(Difference listings)
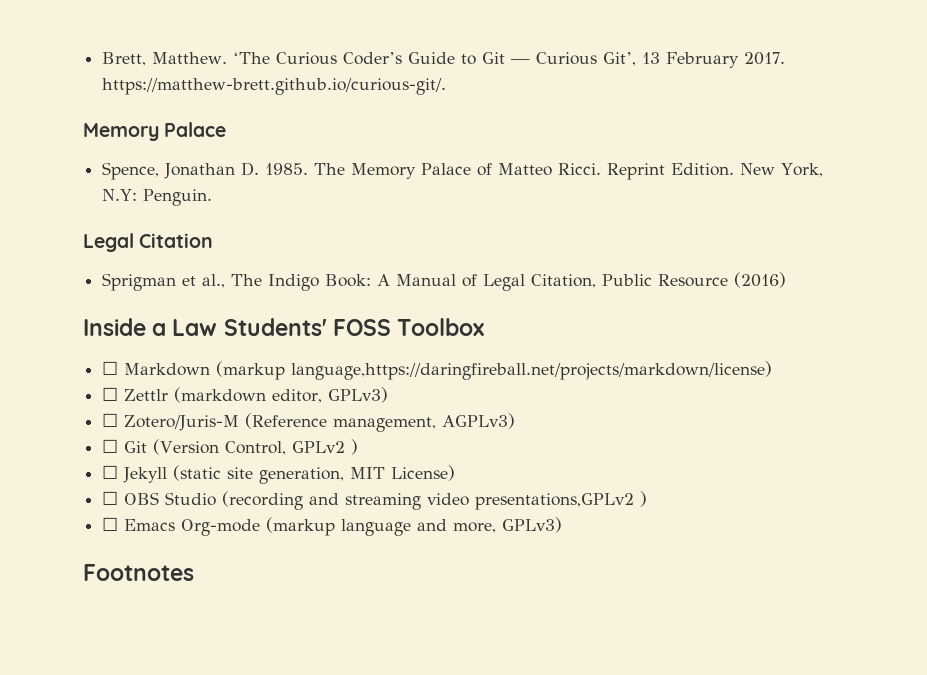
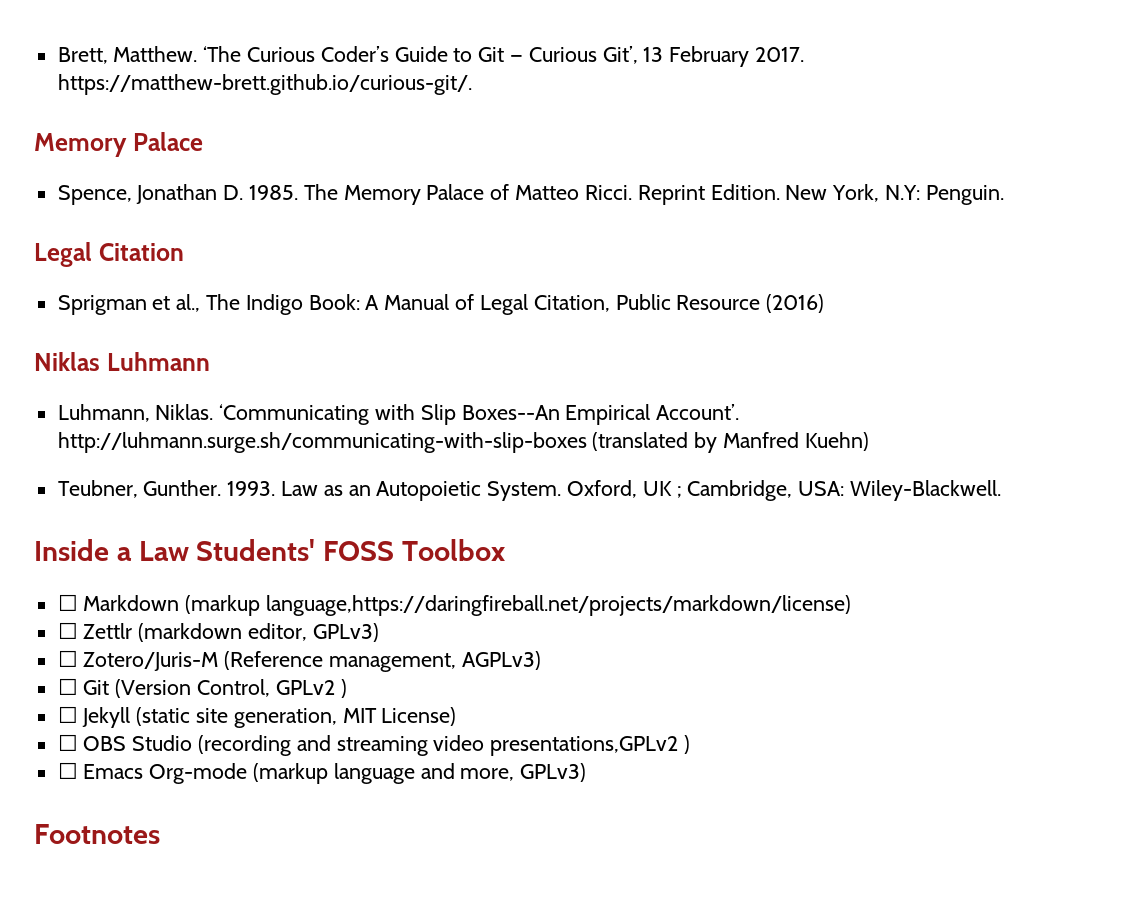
(787, 280) none -> [34,352,210,371] [57,404,740,425] [57,432,869,453] [57,480,1002,501] // Niklas Luhmann // Luhmann, Niklas. ‘Communicating with Slip Boxes--An Empirical Account’. http://luhmann.surge.sh/communicating-with-slip-boxes (translated by Manfred Kuehn) // Teubner, Gunther. 1993. Law as an Autopoietic System. Oxford, UK ; Cambridge, USA: Wiley-Blackwell.

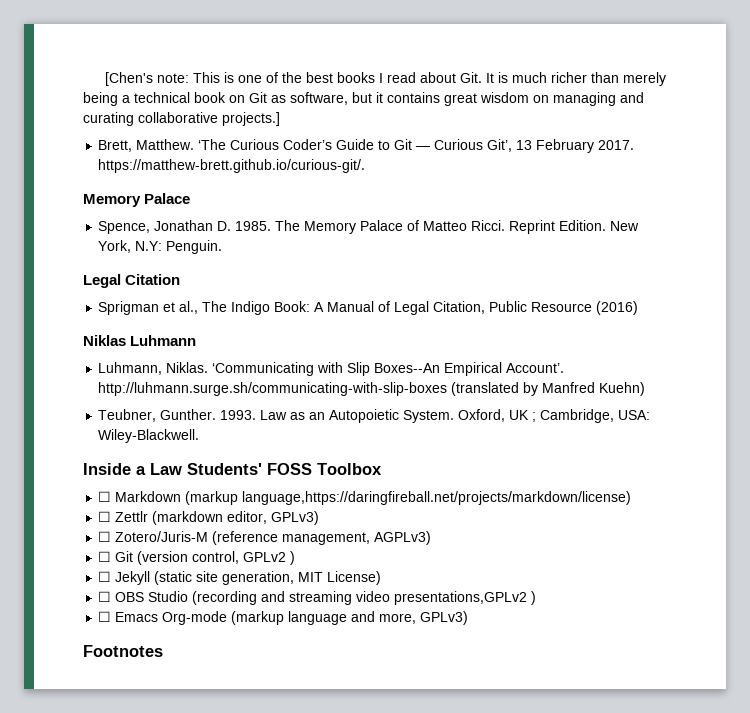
(57, 55) none -> [104,72,666,86] [83,92,644,106] [83,112,280,126] [Chen's note: This is one of the best books I read about Git. It is much richer than merely being a technical book on Git as software, but it contains great wisdom on managing and curating collaborative projects.] //
[224,651,324,670] (Reference -> [212,531,279,545] (reference
[115,679,271,698] (Version Control, -> [137,551,240,565] (version control,

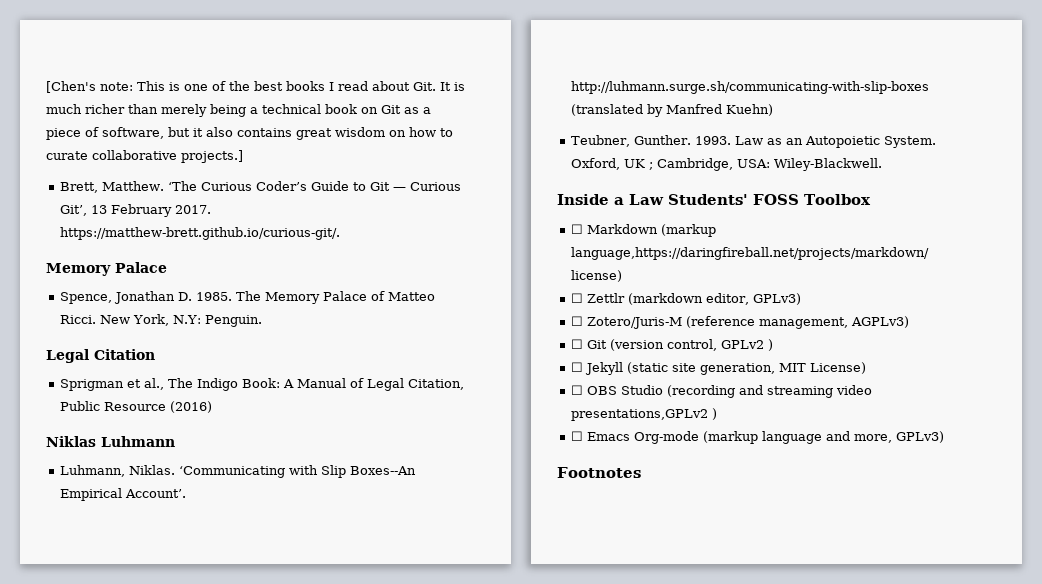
(286, 99) none -> [423,107,431,114] [46,127,99,140] a piece of
(383, 97) none -> [206,127,233,137] also
[553,92,644,106] [83,112,134,126] managing and curating -> [409,127,453,137] [46,151,88,160] how to curate
[509,220,607,234] Reprint Edition. -> (97, 319) none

= Task goal =
Please retype the entries above word for word, but only from the line containing "[224,651,324,670] (Reference ->" through the last line, and without the pictures.

= Result of the task =
[224,651,324,670] (Reference -> [212,531,279,545] (reference
[115,679,271,698] (Version Control, -> [137,551,240,565] (version control,

(286, 99) none -> [423,107,431,114] [46,127,99,140] a piece of
(383, 97) none -> [206,127,233,137] also
[553,92,644,106] [83,112,134,126] managing and curating -> [409,127,453,137] [46,151,88,160] how to curate
[509,220,607,234] Reprint Edition. -> (97, 319) none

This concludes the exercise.